== Segment start ==

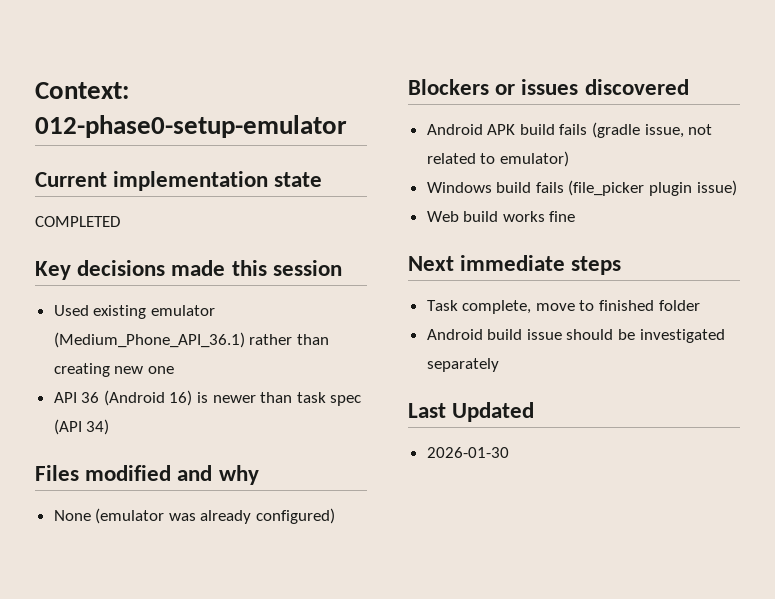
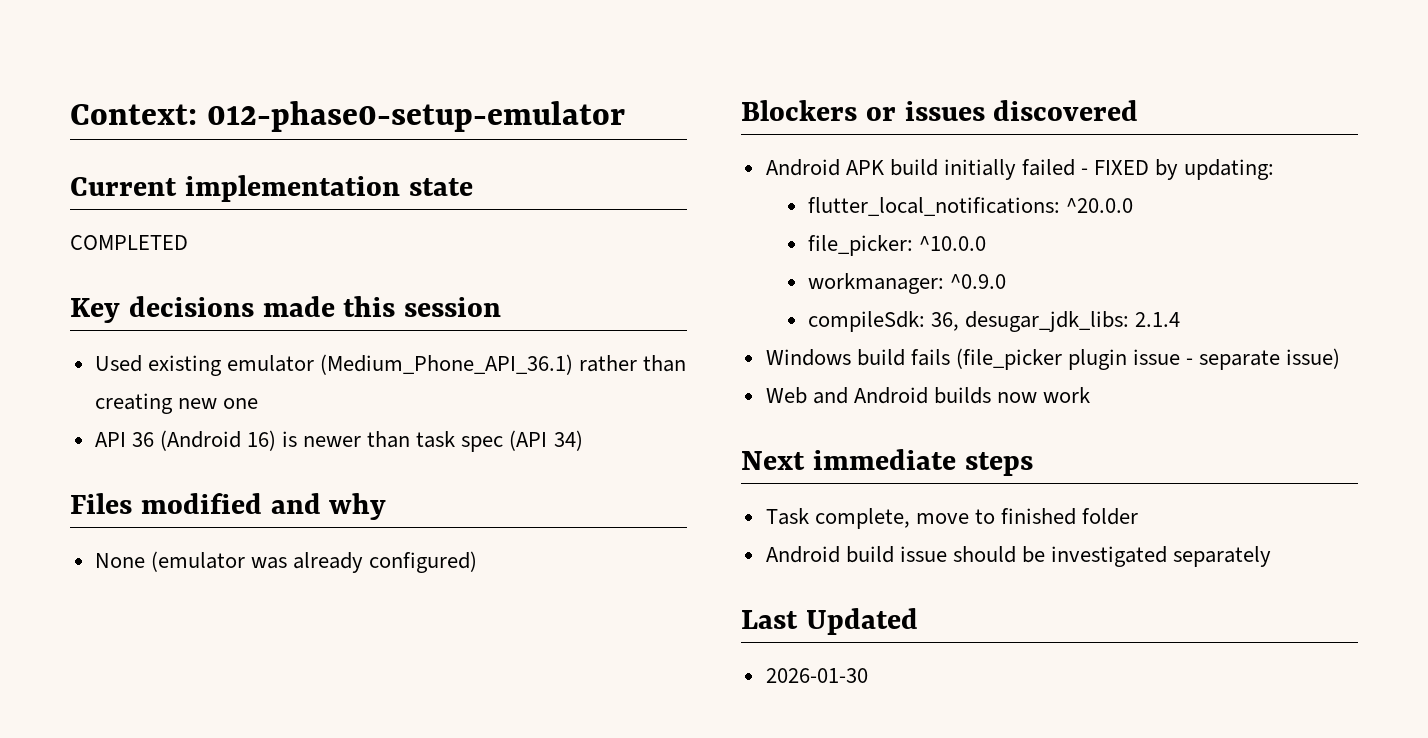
- Android APK build fails (gradle issue, not related to emulator)
+ Android APK build initially failed - FIXED by updating:
+ flutter_local_notifications: ^20.0.0
+ file_picker: ^10.0.0
+ workmanager: ^0.9.0
+ compileSdk: 36, desugar_jdk_libs: 2.1.4
- Windows build fails (file_picker plugin issue)
+ Windows build fails (file_picker plugin issue - separate issue)
- Web build works fine
+ Web and Android builds now work

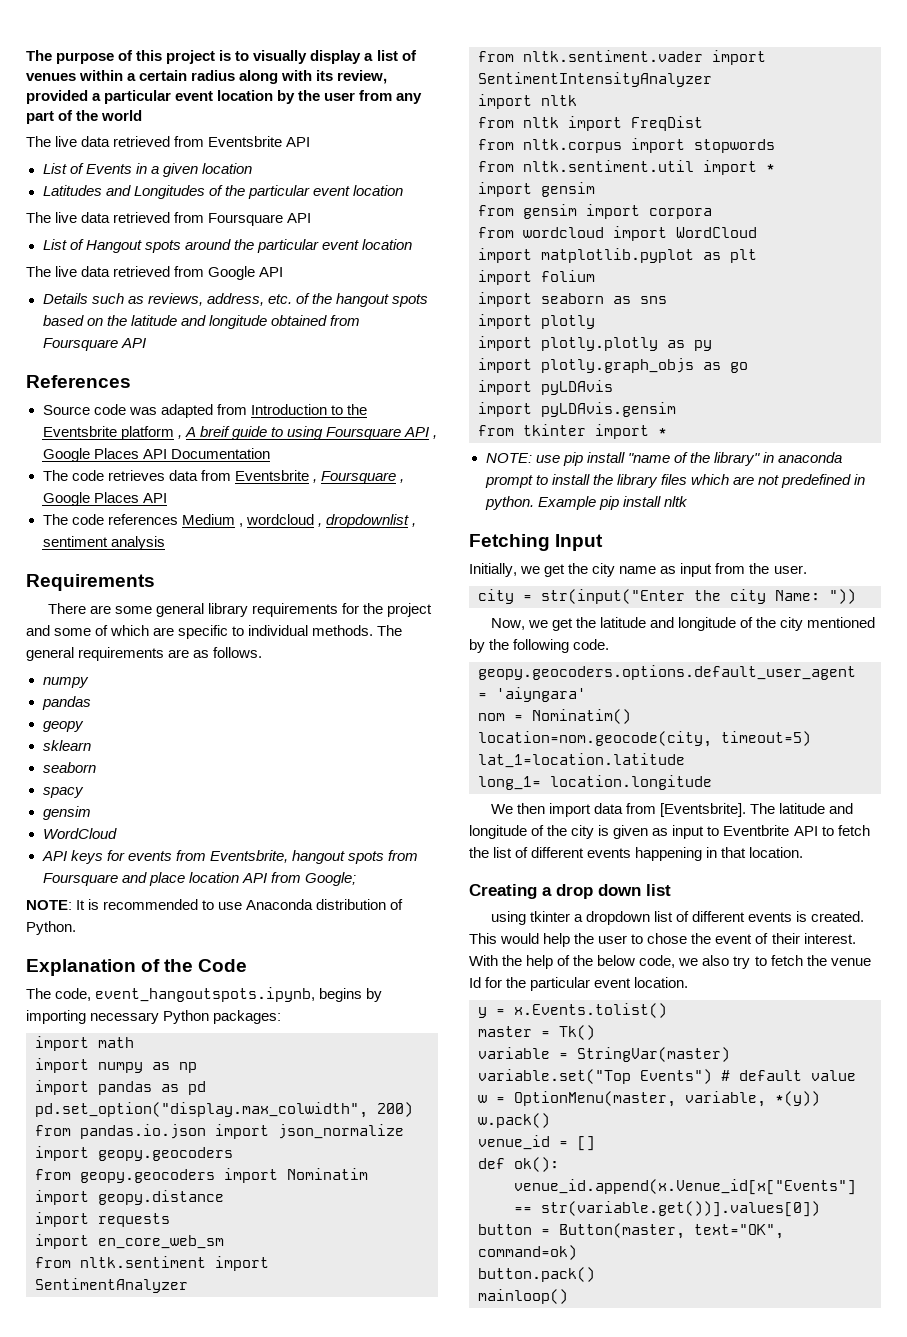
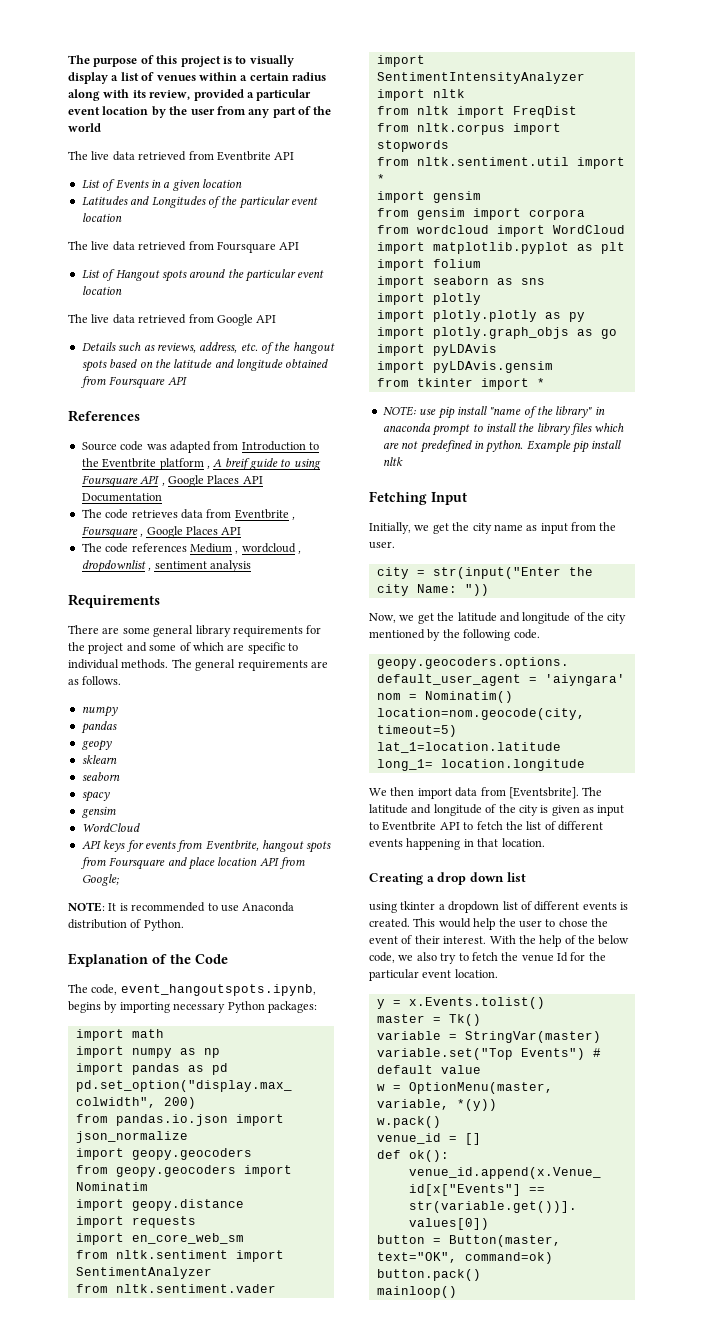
- The live data retrieved from Eventsbrite API
+ The live data retrieved from Eventbrite API
- Source code was adapted from Introduction to the Eventsbrite platform , A breif guide to using Foursquare API , Google Places API Documentation
+ Source code was adapted from Introduction to the Eventbrite platform , A breif guide to using Foursquare API , Google Places API Documentation
- The code retrieves data from Eventsbrite , Foursquare , Google Places API
+ The code retrieves data from Eventbrite , Foursquare , Google Places API
- API keys for events from Eventsbrite, hangout spots from Foursquare and place location API from Google;
+ API keys for events from Eventbrite, hangout spots from Foursquare and place location API from Google;

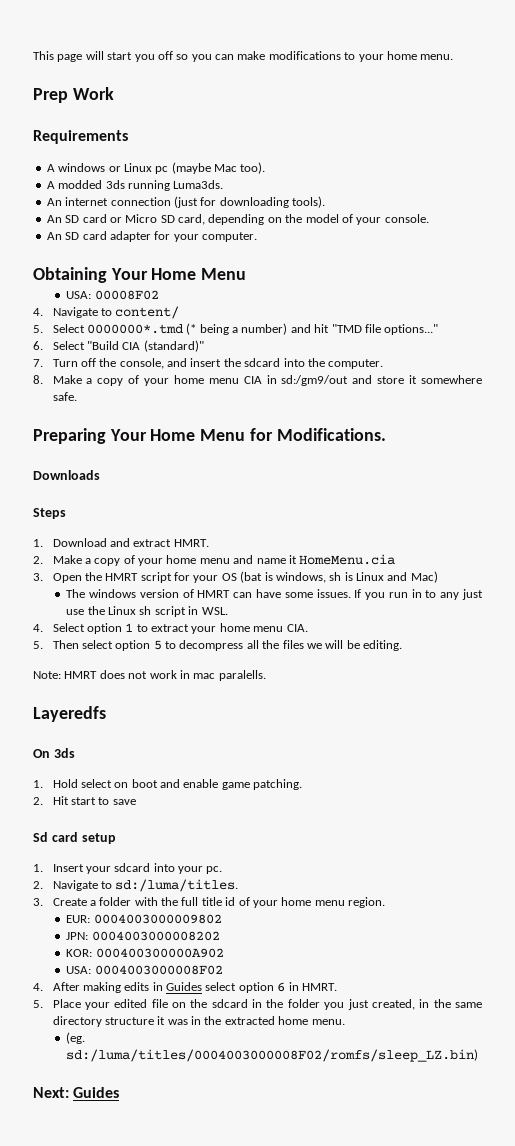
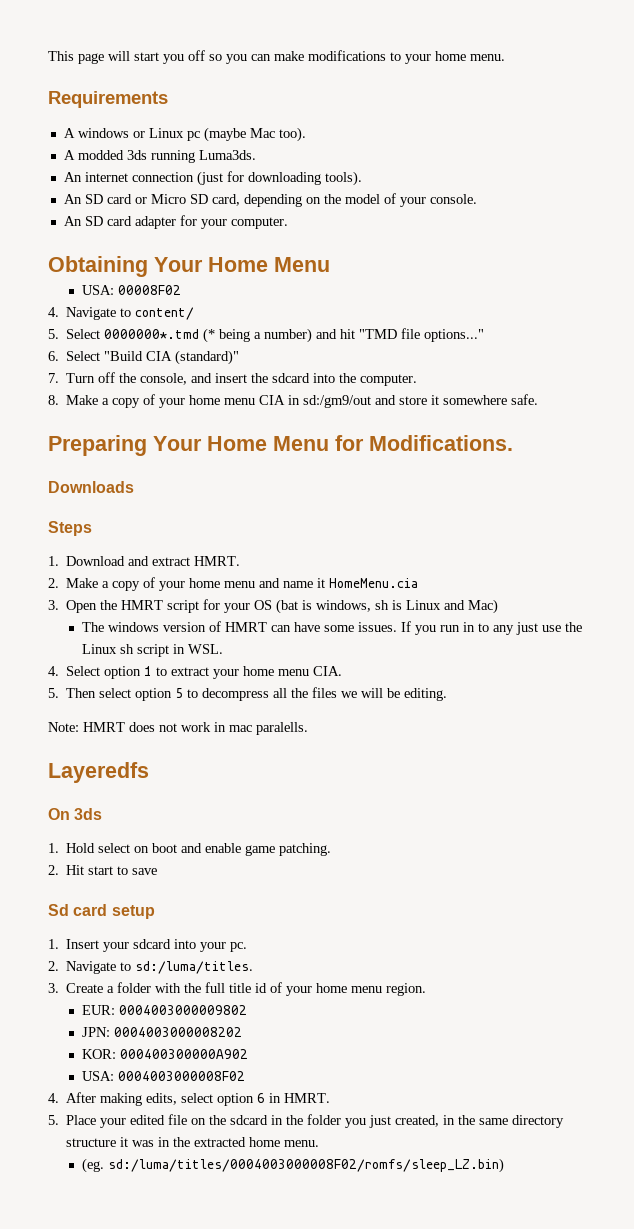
- Prep Work
- 4. After making edits in Guides select option 6 in HMRT.
+ 4. After making edits, select option 6 in HMRT.
- Next: Guides

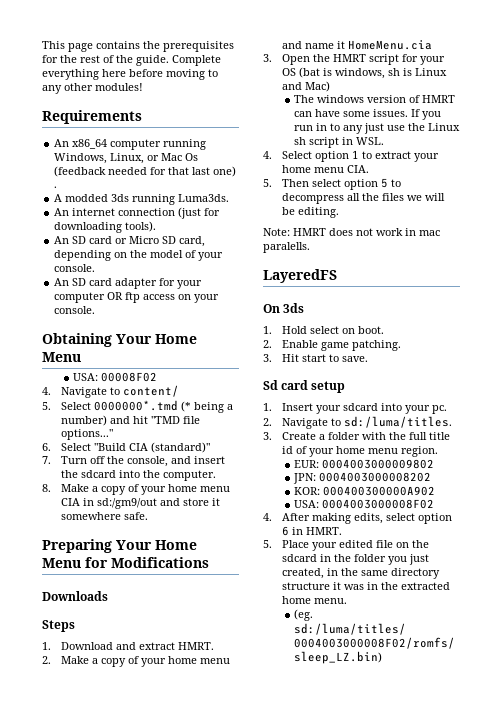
- This page will start you off so you can make modifications to your home menu.
+ This page contains the prerequisites for the rest of the guide. Complete everything here before moving to any other modules!
  Requirements
- A windows or Linux pc (maybe Mac too).
+ An x86_64 computer running Windows, Linux, or Mac Os (feedback needed for that last one) .
- An SD card adapter for your computer.
+ An SD card adapter for your computer OR ftp access on your console.
- Preparing Your Home Menu for Modifications.
+ Preparing Your Home Menu for Modifications
- Layeredfs
+ LayeredFS
- 1. Hold select on boot and enable game patching.
+ 1. Hold select on boot.
+ 2. Enable game patching.
- 2. Hit start to save
+ 3. Hit start to save.

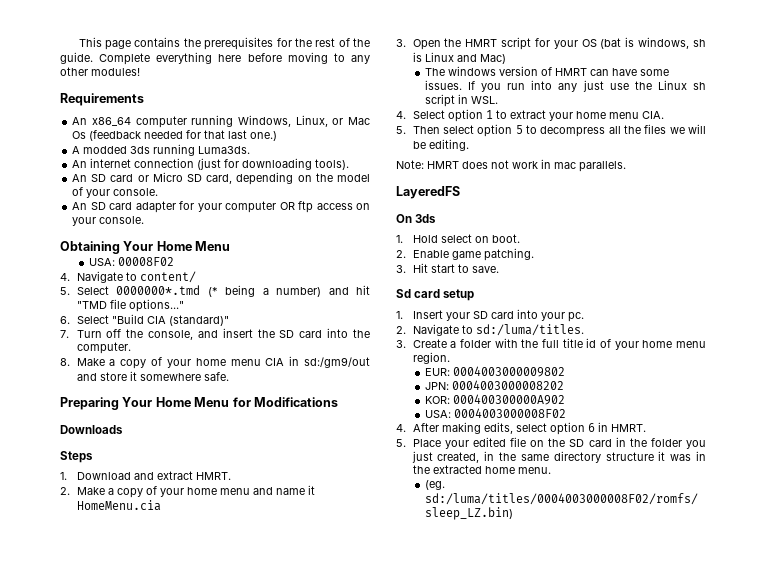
- An x86_64 computer running Windows, Linux, or Mac Os (feedback needed for that last one) .
+ An x86_64 computer running Windows, Linux, or Mac Os (feedback needed for that last one.)
- 7. Turn off the console, and insert the sdcard into the computer.
+ 7. Turn off the console, and insert the SD card into the computer.
- If you run in to any just use the Linux sh script in WSL.
+ If you run into any just use the Linux sh script in WSL.
- Note: HMRT does not work in mac paralells.
+ Note: HMRT does not work in mac parallels.
- 1. Insert your sdcard into your pc.
+ 1. Insert your SD card into your pc.
- 5. Place your edited file on the sdcard in the folder you just created, in the same directory structure it was in the extracted home menu.
+ 5. Place your edited file on the SD card in the folder you just created, in the same directory structure it was in the extracted home menu.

== Segment end ==

ABOUT THIS EXERCISE ▸
Reproduce the material in its entirety and word for word, without the pictures.

TASK SOLUTION ▸
- Android APK build fails (gradle issue, not related to emulator)
+ Android APK build initially failed - FIXED by updating:
+ flutter_local_notifications: ^20.0.0
+ file_picker: ^10.0.0
+ workmanager: ^0.9.0
+ compileSdk: 36, desugar_jdk_libs: 2.1.4
- Windows build fails (file_picker plugin issue)
+ Windows build fails (file_picker plugin issue - separate issue)
- Web build works fine
+ Web and Android builds now work

- The live data retrieved from Eventsbrite API
+ The live data retrieved from Eventbrite API
- Source code was adapted from Introduction to the Eventsbrite platform , A breif guide to using Foursquare API , Google Places API Documentation
+ Source code was adapted from Introduction to the Eventbrite platform , A breif guide to using Foursquare API , Google Places API Documentation
- The code retrieves data from Eventsbrite , Foursquare , Google Places API
+ The code retrieves data from Eventbrite , Foursquare , Google Places API
- API keys for events from Eventsbrite, hangout spots from Foursquare and place location API from Google;
+ API keys for events from Eventbrite, hangout spots from Foursquare and place location API from Google;

- Prep Work
- 4. After making edits in Guides select option 6 in HMRT.
+ 4. After making edits, select option 6 in HMRT.
- Next: Guides

- This page will start you off so you can make modifications to your home menu.
+ This page contains the prerequisites for the rest of the guide. Complete everything here before moving to any other modules!
  Requirements
- A windows or Linux pc (maybe Mac too).
+ An x86_64 computer running Windows, Linux, or Mac Os (feedback needed for that last one) .
- An SD card adapter for your computer.
+ An SD card adapter for your computer OR ftp access on your console.
- Preparing Your Home Menu for Modifications.
+ Preparing Your Home Menu for Modifications
- Layeredfs
+ LayeredFS
- 1. Hold select on boot and enable game patching.
+ 1. Hold select on boot.
+ 2. Enable game patching.
- 2. Hit start to save
+ 3. Hit start to save.

- An x86_64 computer running Windows, Linux, or Mac Os (feedback needed for that last one) .
+ An x86_64 computer running Windows, Linux, or Mac Os (feedback needed for that last one.)
- 7. Turn off the console, and insert the sdcard into the computer.
+ 7. Turn off the console, and insert the SD card into the computer.
- If you run in to any just use the Linux sh script in WSL.
+ If you run into any just use the Linux sh script in WSL.
- Note: HMRT does not work in mac paralells.
+ Note: HMRT does not work in mac parallels.
- 1. Insert your sdcard into your pc.
+ 1. Insert your SD card into your pc.
- 5. Place your edited file on the sdcard in the folder you just created, in the same directory structure it was in the extracted home menu.
+ 5. Place your edited file on the SD card in the folder you just created, in the same directory structure it was in the extracted home menu.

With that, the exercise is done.